“I know you’re trying to quit. In fact, you’ve been doing really well, so go ahead, cut yourself some slack. You deserve it. One time won’t hurt. You’ll feel better. Trust me. Besides, you know you want to . . .”
The gremlin isn’t on your shoulder; it’s inside your head resisting the rewiring job you’ve already started. And why shouldn’t it resist? It lives there. It has its routine down pat. It’s gotten cozy.
Sure, the furniture’s a little rickety and the upholstery’s worn through and the carpet needs replacing. But hey, stains are a good thing, right? They mean you don’t have to watch yourself. They mean you can relax, take it easy. Kick back and have a smoke. Forget the diet. Ashes on the tabletop? No problem. Twinkie wrappers on the floor? So what?
The gremlin is a gracious host.
But run a new wire between its favorite recliner and the TV set? Don’t even think about it. Forget the fact that the view you’re obscuring consists only of re-runs broadcasting on an endless loop. Those are gremlin’s favorite shows: comfortable, predictable, and above all, familiar.
Home is where we hang our habits – usually the ones we aren’t proud of and don’t want anyone to see, sometimes including ourselves.
When we do get around to noticing habits we want to change, it can be a long time before we muster the will to act. Anxieties and fears creep in to warn us against a makeover of our inner environs. The going won’t be easy because the gremlin will resist – we can count on it.
Whether the habit is smoking cigarettes, chewing gum balls, or dining out more often than we’d like, long behavioral histories of reward associated with those activities make them to some extent (sometimes to a very great extent) rewarding in and of themselves.
Take the family dog who has gotten in the habit of barking and chasing after mail trucks whenever they rumble by.

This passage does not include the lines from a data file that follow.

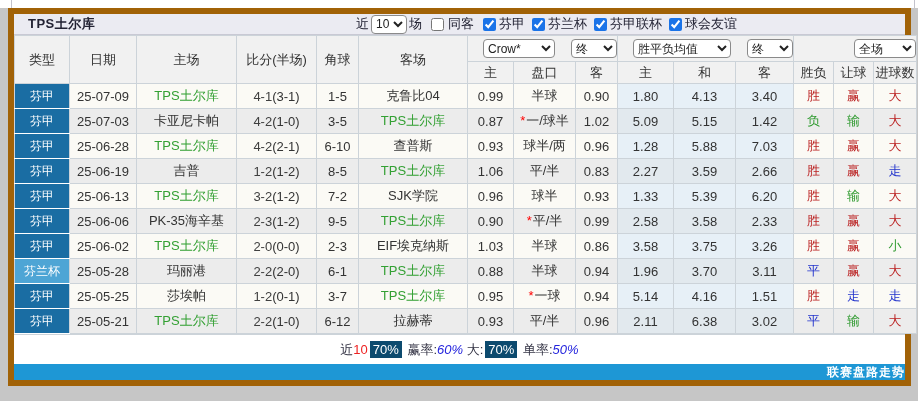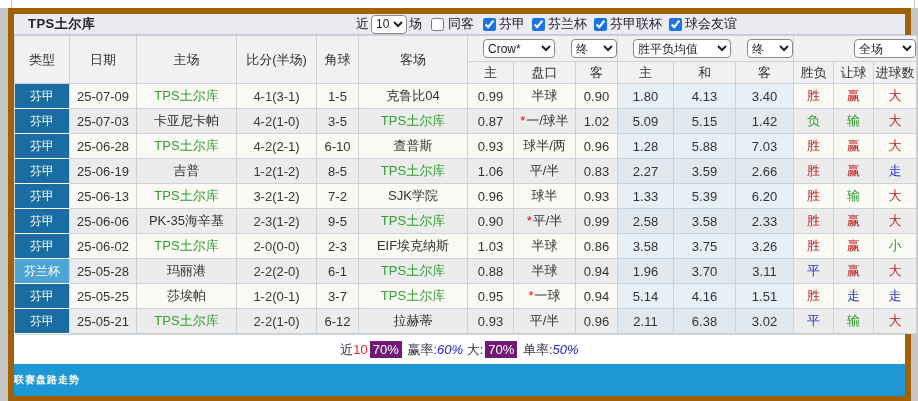--- a/index.html
+++ b/index.html
@@ -69,7 +69,7 @@
   }
   .summary .red  { color:#ee2222; }
   .summary .blue { color:#2323dd;font-style:italic; }
-  .summary .badge { background:#701a75; color:#ffffff; padding:1px 3px; margin:0 2px; }
+  .summary .badge { background:#0c4a6e; color:#ffffff; padding:1px 3px; margin:0 2px; }
 
   
   .footer {

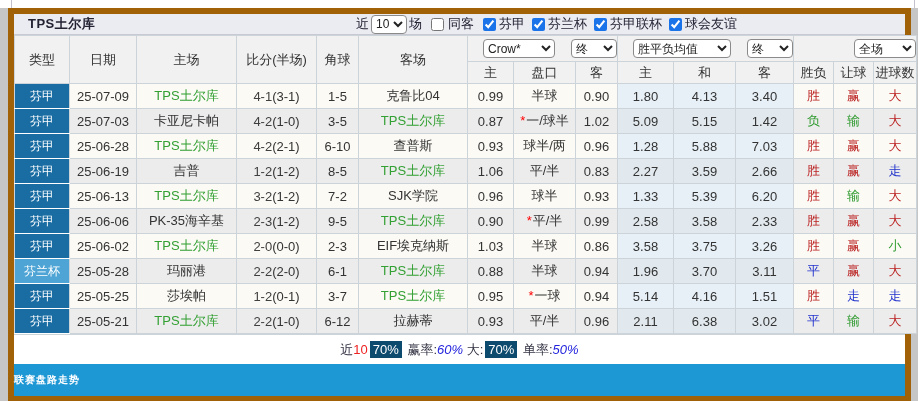--- a/index.html
+++ b/index.html
@@ -73,8 +73,8 @@
 
   
   .footer {
-    height:32px; background:#1e97d5; color:#ffffff; font-weight:bold;
-    display:flex; align-items:center; justify-content:flex-start; font-size:10px; letter-spacing:1px;
+    height:16px; background:#1e97d5; color:#ffffff; font-weight:bold;
+    display:flex; align-items:center; justify-content:flex-end; font-size:12px; letter-spacing:1px;
   }
 </style>
 </head>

Initially, some fear connected to mail trucks reared its head, causing Fido to leap into attack mode. Fido’s behavior was rewarded by the passing of the truck regardless of his actual role in “chasing” it away.
From Fido’s perspective, something worked. Over time, barking and chasing after mail trucks became rewarding in its own right – perhaps even to the point of anticipating with pleasure the arrival of the next truck.

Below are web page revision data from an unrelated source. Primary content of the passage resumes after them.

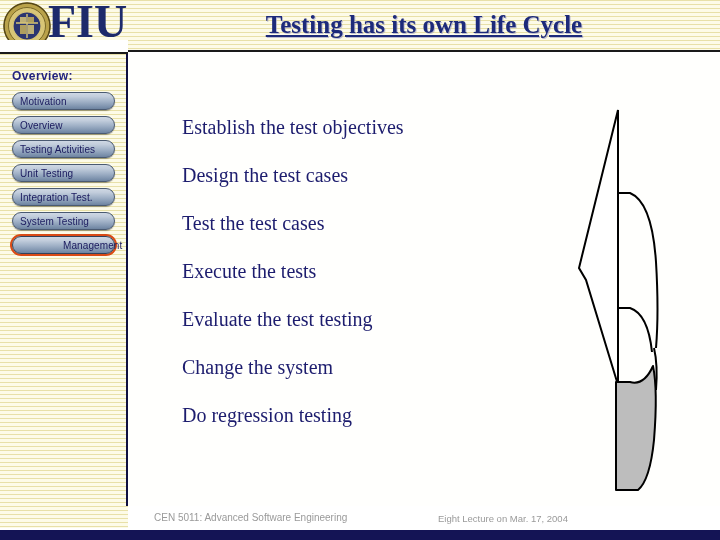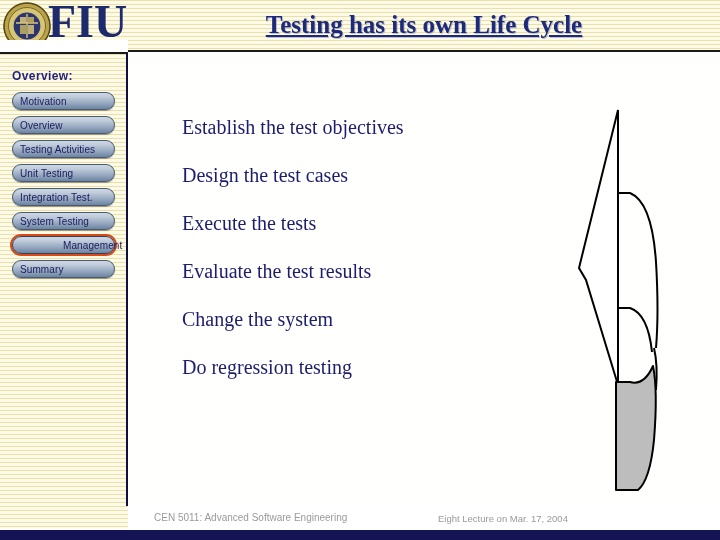--- a/index.html
+++ b/index.html
@@ -220,6 +220,7 @@
   <div id="bullets">
       <div class="bullet">Establish the test objectives</div>
       <div class="bullet">Design the test cases</div>
+      <div class="bullet">Test the test cases</div>
       <div class="bullet">Execute the tests</div>
       <div class="bullet">Evaluate the test results</div>
       <div class="bullet">Change the system</div>

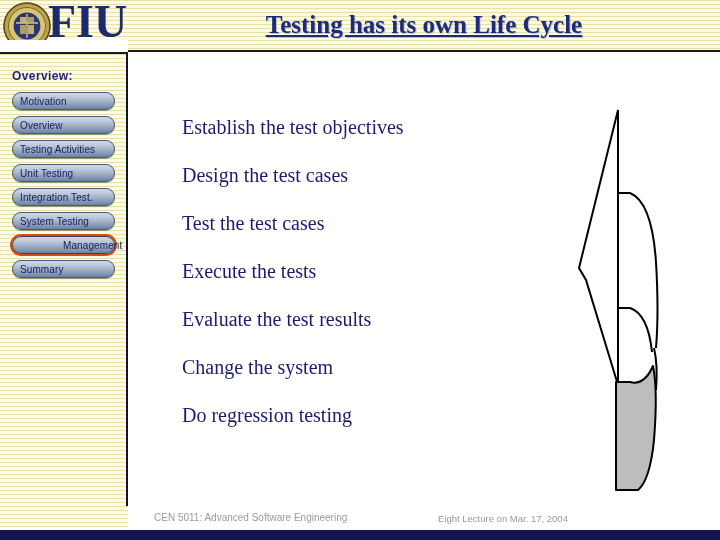--- a/index.html
+++ b/index.html
@@ -209,9 +209,6 @@
       <div class="nav-btn selected">
         <span>Management</span>
       </div>
-      <div class="nav-btn">
-        <span>Summary</span>
-      </div>
     </div>
 </div>
 <div id="sidebar-border"></div>

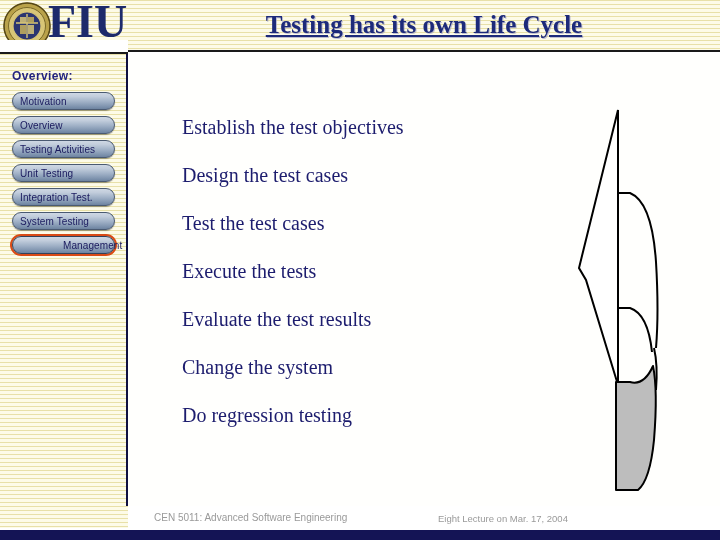--- a/index.html
+++ b/index.html
@@ -219,7 +219,7 @@
       <div class="bullet">Design the test cases</div>
       <div class="bullet">Test the test cases</div>
       <div class="bullet">Execute the tests</div>
-      <div class="bullet">Evaluate the test results</div>
+      <div class="bullet">Evaluate the test testing</div>
       <div class="bullet">Change the system</div>
       <div class="bullet">Do regression testing</div>
     </div>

It is quite natural for the perception of success based on reward to translate into habitual action. The phenomenon is so strong that we are often willing to cling to habits in the mere hope of reward even when the payoffs themselves become increasingly more illusive, as is the case for many smokers.
The willingness to even begin contemplation of kicking a habit, whatever it may be, generally means that some aspect of reward previously associated with the activity has begun to diminish.
That is often when the time is ripe for creatively developing an alternate reward that can compete with – and eventually replace – the payoffs of the no longer desired behavior. These can be time-consuming and sometimes challenging transitions to make. But there are some tools in the behavioral training bag for making them.
In Fido’s case, a seasoned animal behaviorist seeking to break the mail truck chasing habit might opt to train what is known as a differentially reinforced incompatible behavior (DRI).
Let’s take the easy part first. Lying down is incompatible with chasing. For a dog, it also happens to be incompatible with persistent barking because it’s easier to bark when the chest has a full range of motion.
A clever trainer will already be interacting with Fido, keeping him engaged in a steady stream of fun and games before the mail truck even arrives on the scene. When the truck makes its appearance, the trainer will ask Fido to lie down, and then will reward the lying behavior with a combination of praise, treats, and rubdowns.
The key is to provide enough variety and quantity of reinforcement (there’s the differential part of DRI training) to successfully compete with the dog’s habitual, and by now hardwired, response to the truck.
Essentially, DRI training is simply the controlled substitution of one behavior for another. Studies of brain chemistry and neural pathway rewiring have shown that when it comes to breaking the bonds of habits that bind us, it is far more effective to concentrate on building a desired behavior than to focus on quashing an unwanted one.
With enough practice and payoff, followed by a long-term tapering of rewards from the trainer, Fido will eventually take the presence of the mail truck as his cue to lie down rather than bark and chase. So, when you get ready to rewire your own inner landscape, be prepared for some kickback from the gremlin – and then tell him to lie down while you differentially reinforce your way toward the habits and choices you really do want.